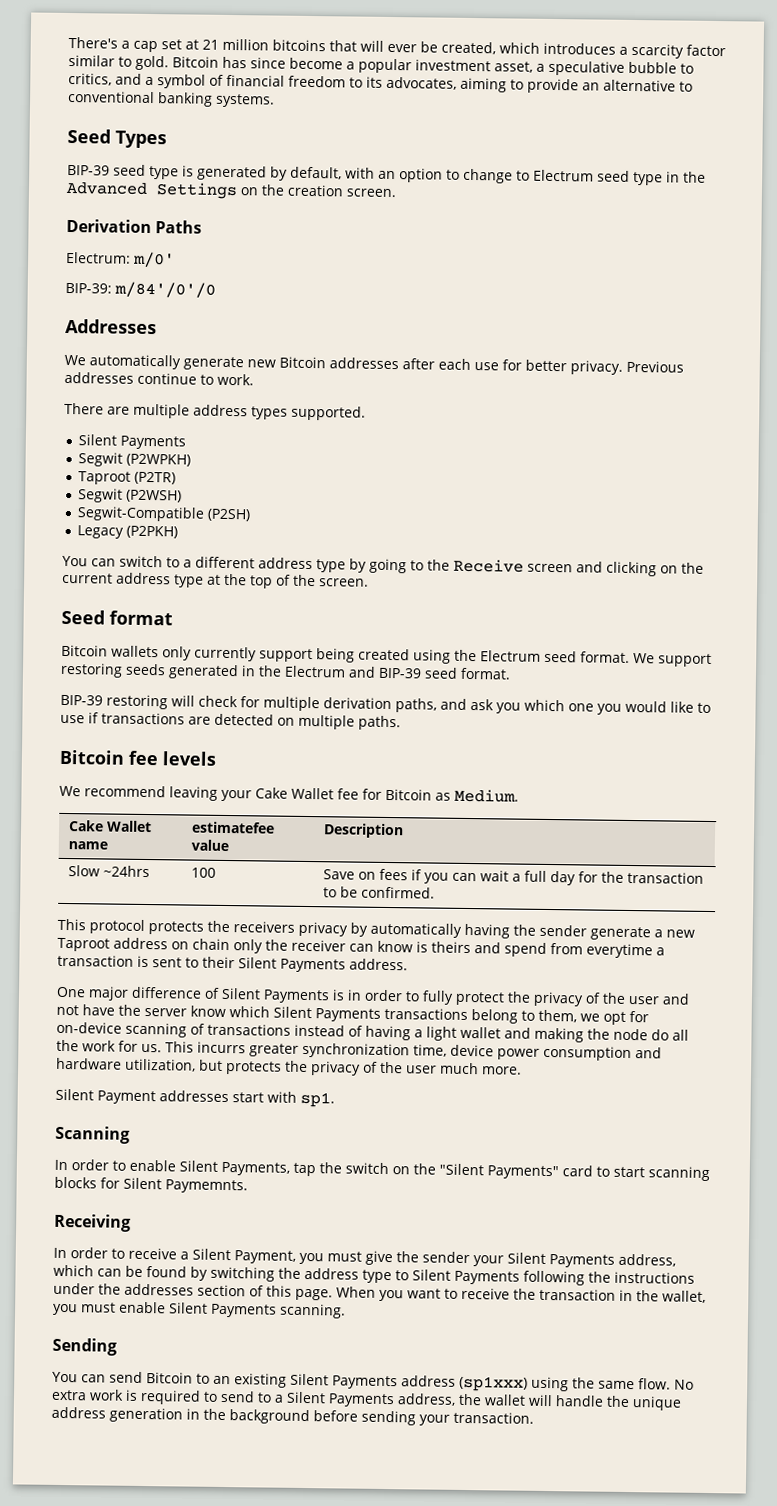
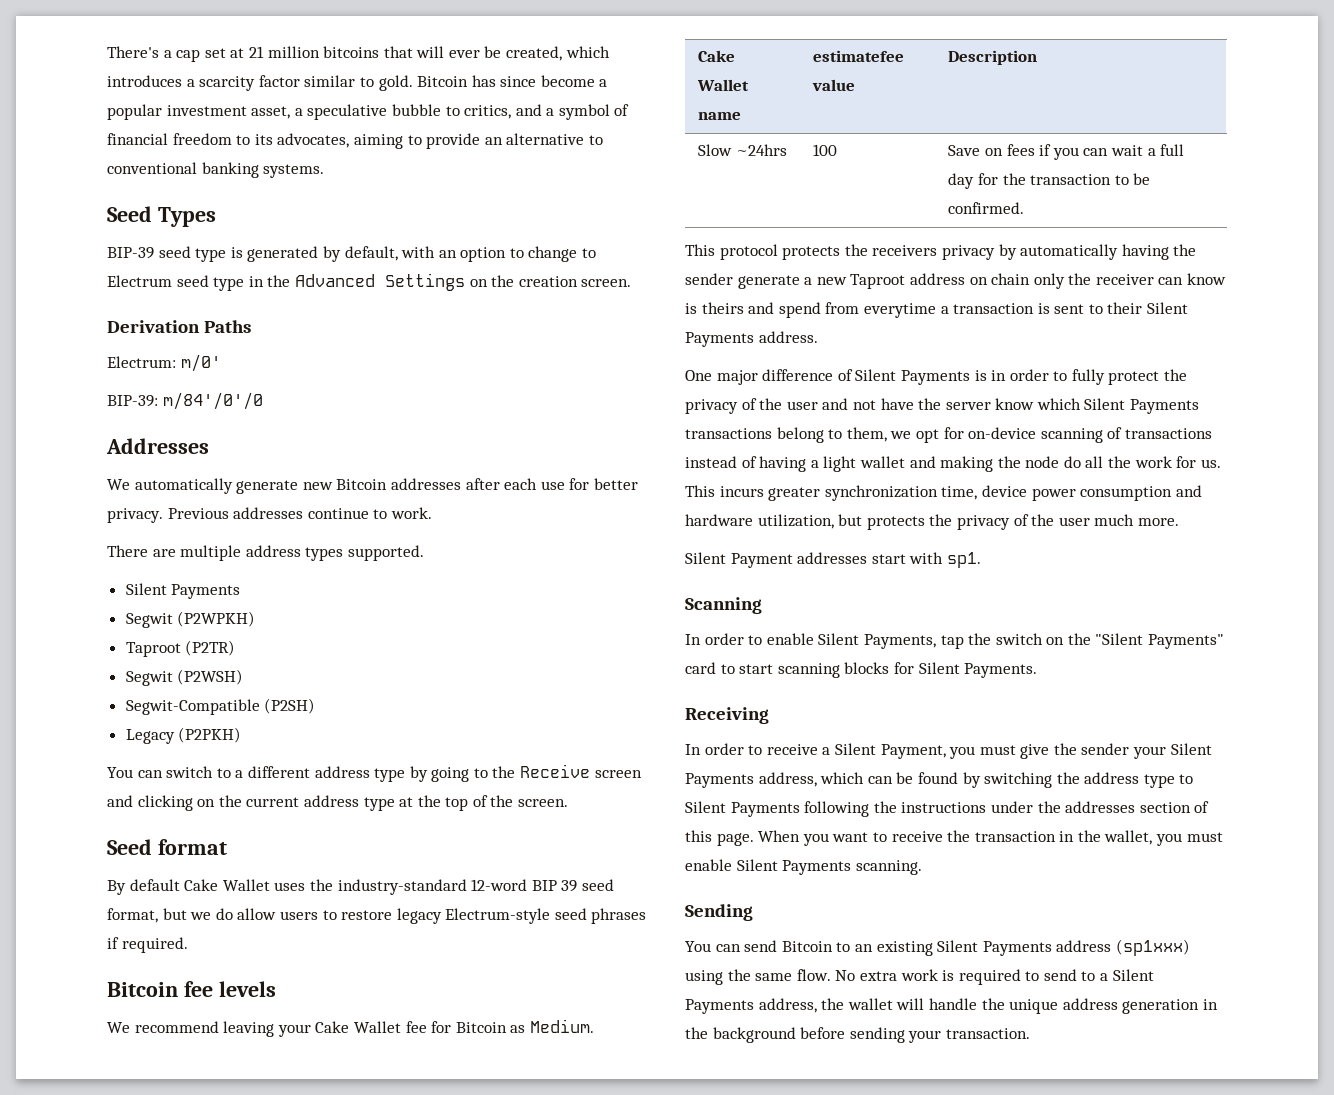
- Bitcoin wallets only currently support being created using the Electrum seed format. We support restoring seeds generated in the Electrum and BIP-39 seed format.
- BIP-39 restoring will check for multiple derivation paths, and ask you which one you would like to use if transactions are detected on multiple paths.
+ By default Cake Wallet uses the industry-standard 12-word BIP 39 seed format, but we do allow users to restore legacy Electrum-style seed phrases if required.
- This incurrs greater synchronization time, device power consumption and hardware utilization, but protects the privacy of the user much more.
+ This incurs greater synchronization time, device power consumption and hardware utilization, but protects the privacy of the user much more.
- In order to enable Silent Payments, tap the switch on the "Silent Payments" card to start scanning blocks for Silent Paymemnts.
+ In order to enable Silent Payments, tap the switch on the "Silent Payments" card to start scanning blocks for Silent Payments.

------

__What to do__
Please print, unchanged, the lines from the one holding "This incurs greater" through the last line of the listing above, including both and omitting the rest.

__Task solution__
+ This incurs greater synchronization time, device power consumption and hardware utilization, but protects the privacy of the user much more.
- In order to enable Silent Payments, tap the switch on the "Silent Payments" card to start scanning blocks for Silent Paymemnts.
+ In order to enable Silent Payments, tap the switch on the "Silent Payments" card to start scanning blocks for Silent Payments.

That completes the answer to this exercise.